Too many cooks may spoil the broth.
Is it possible that too many managers could have a detrimental effect in our organisations?
According to Harvard Business Review, not only can managers account for 33% of the company payroll, they also deliver far less in production.
Neither of these are positive outcomes; however this post is not about bashing managers and executive teams. Leadership matters and gifted managers can, and do, enable life-changing growth for their team-members.
There’s a weird dynamic that exists in organisations, from the smallest startup to the largest corporate, and that is that people perceive career growth to only exist on the management track. The role of the individual contributor seems relegated to “second best” in the career building stakes.
This is a major problem, and this post is about looking at a different way of doing things.
So says Rand Fishkin, ex-CEO of Moz in his straight-talking way. (By the way, we’ll be quoting a lot of Rand in this post.)
And he should know, having built Moz from a micro startup of just himself and his Mom to an organisation that scaled quickly to approximately 140 people after raising a funding round. (As of this post last year, Moz employed 160 people.)
Firstly, the hard truth is that not everyone is cut out to be a manager (or “people wrangler” is the term Rand uses).
There’s no shame in this when we think that different people have different talents. The problem with the perception that people can only grow their careers by becoming managers however is that people who may have astounding talents to offer, but not be great managers, feel like a failure or internalise not being good enough by being an IC.
The second problem is that the current model where career growth is only available to people on the management track is that everyone is incentivised to request promotions to manage other people. There is no consideration of whether this is the best way forward for the individual or the organisation.
Rand’s feelings on this scenario must ring true for nearly every founder or leader dealing with these requests.
“I worry today when an individual contributor is great at their job and expresses an interest in people management. I worry that some significant portion of that expressed desire doesn’t come from a true passion for the responsibilities of people managing, but instead exists because they want to level up their career and/or influence and believe this to be the only path.”
Successful organisations, no matter their size, need a workforce that’s motivated and high-performing, and made up of ICs and managers.
To illustrate the different responsibilities and roles, between Individual Contributors and managers, Rand created this diagram.
To state the obvious, the differences between individual contributors and managers are immediately transparent. It’s also clear that every organisation has to have a strong cohort of ICs to get the work done and drive the company forward.

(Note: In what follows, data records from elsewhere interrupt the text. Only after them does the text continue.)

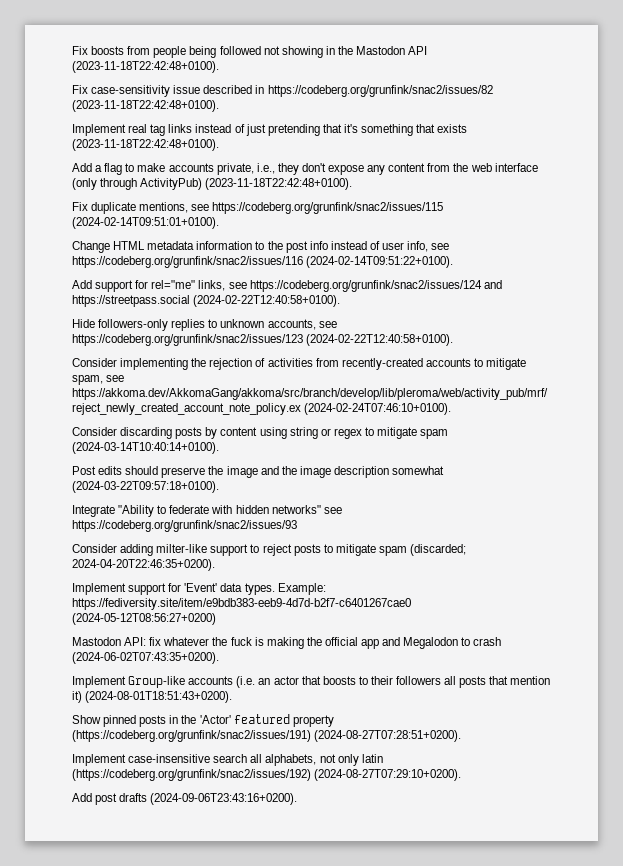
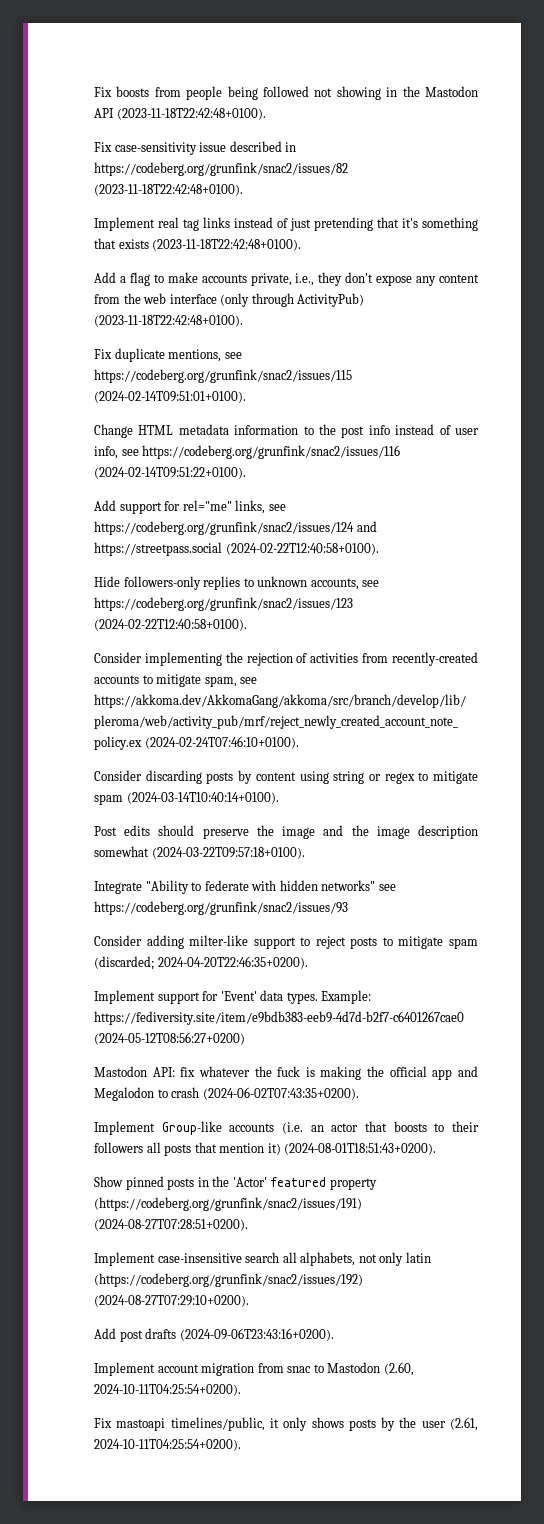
+ Implement account migration from snac to Mastodon (2.60, 2024-10-11T04:25:54+0200).
+ Fix mastoapi timelines/public, it only shows posts by the user (2.61, 2024-10-11T04:25:54+0200).

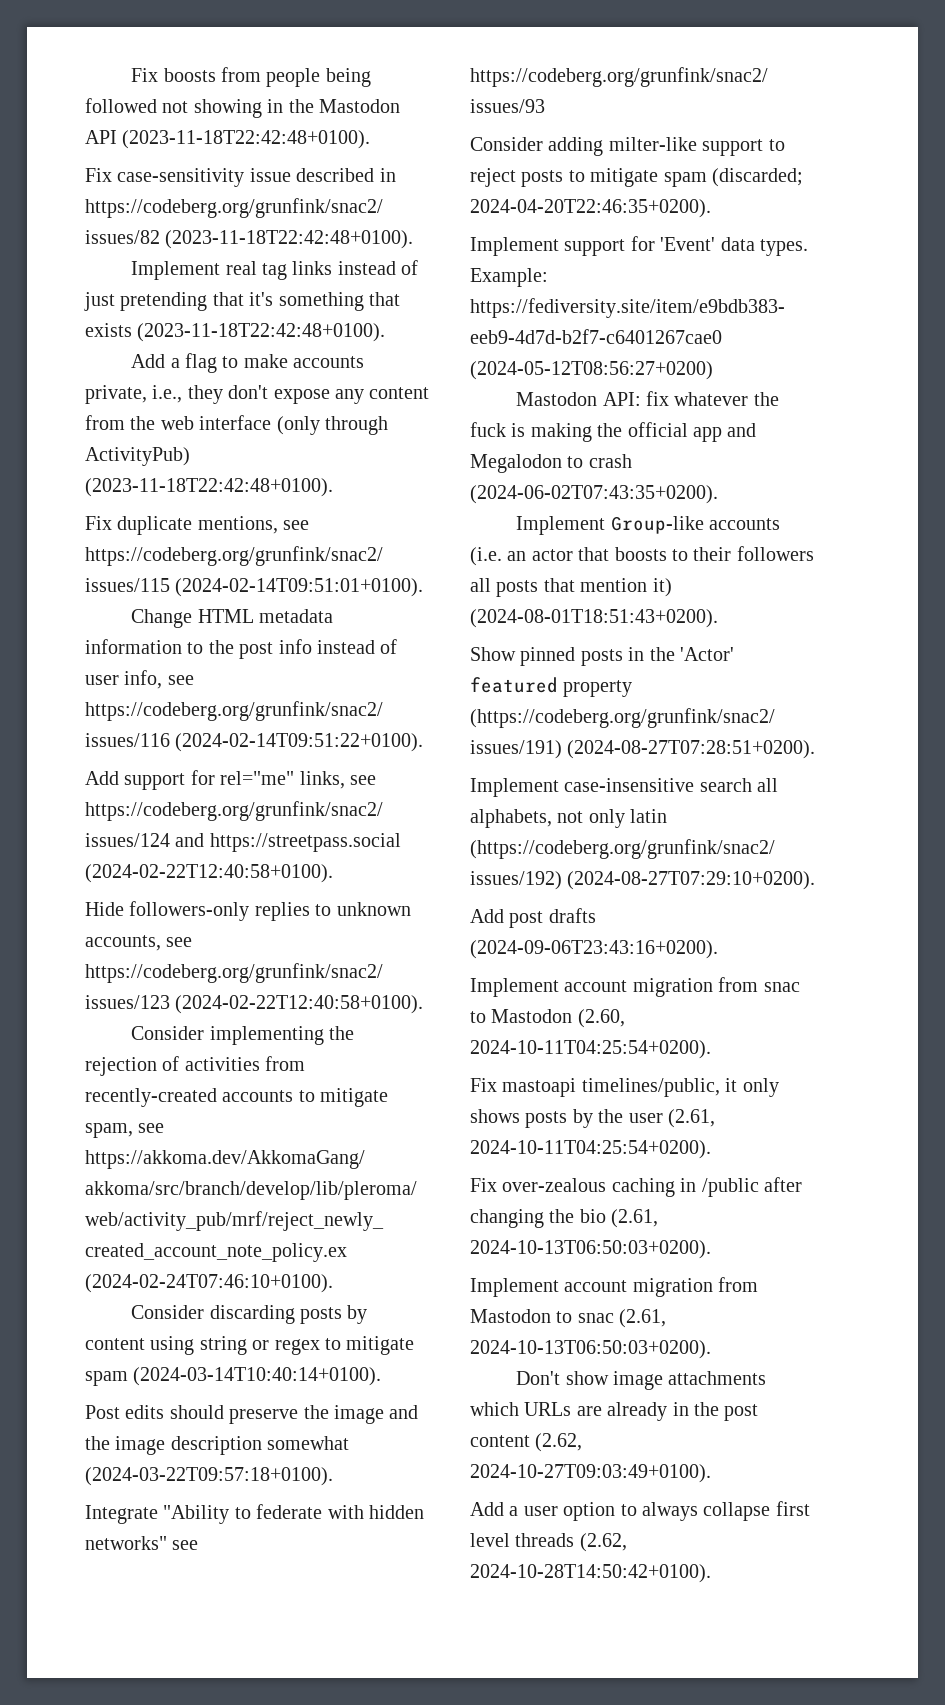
+ Fix over-zealous caching in /public after changing the bio (2.61, 2024-10-13T06:50:03+0200).
+ Implement account migration from Mastodon to snac (2.61, 2024-10-13T06:50:03+0200).
+ Don't show image attachments which URLs are already in the post content (2.62, 2024-10-27T09:03:49+0100).
+ Add a user option to always collapse first level threads (2.62, 2024-10-28T14:50:42+0100).

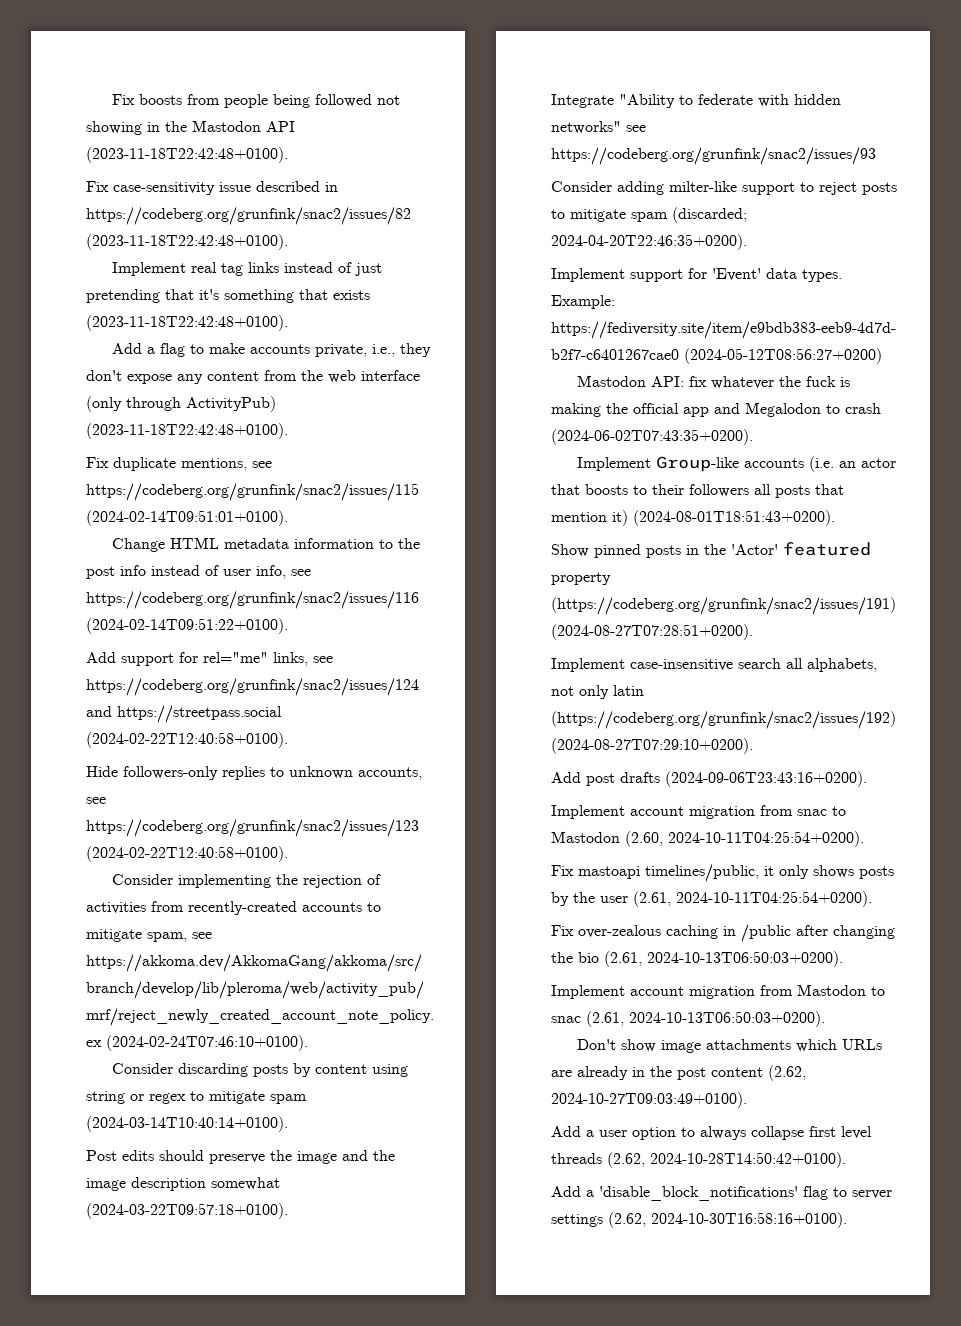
+ Add a 'disable_block_notifications' flag to server settings (2.62, 2024-10-30T16:58:16+0100).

But how is it possible to maintain a strong individual contributor when the only way up is by becoming a manager?
In any organisation, individual contributors are the people closest to the work.
Michael Eisner’s, President of Disney in the 1980s, spoke about the need to care for people who make unique contributions in their roles, but are easy to overlook. “In Disney,” he said, “these people are our animators.”
We can all quickly imagine where Disney would be without its animators.
It’s also worthwhile to remember Malcolm Gladwell’s words about the “experienced expert”. In order to reach this status, people need to invest many hours into their skill. And it’s these experts who define the success of any organisation.
It’s necessary then to expand the definition of what a leader is in an organisation; this role shouldn’t only defined by managing other people.
Once individual contributors are seen as leaders too thanks to the value of their work, it will be possible to create another method of career growth for employees.
If people feel their contribution is recognised and valued equal to the contribution a manager makes, there’s no longer the pressure to hop on the management track as the only path to career growth.
That’s good news for companies and good news for individuals who may be “high professionals” rather than “high potentials”.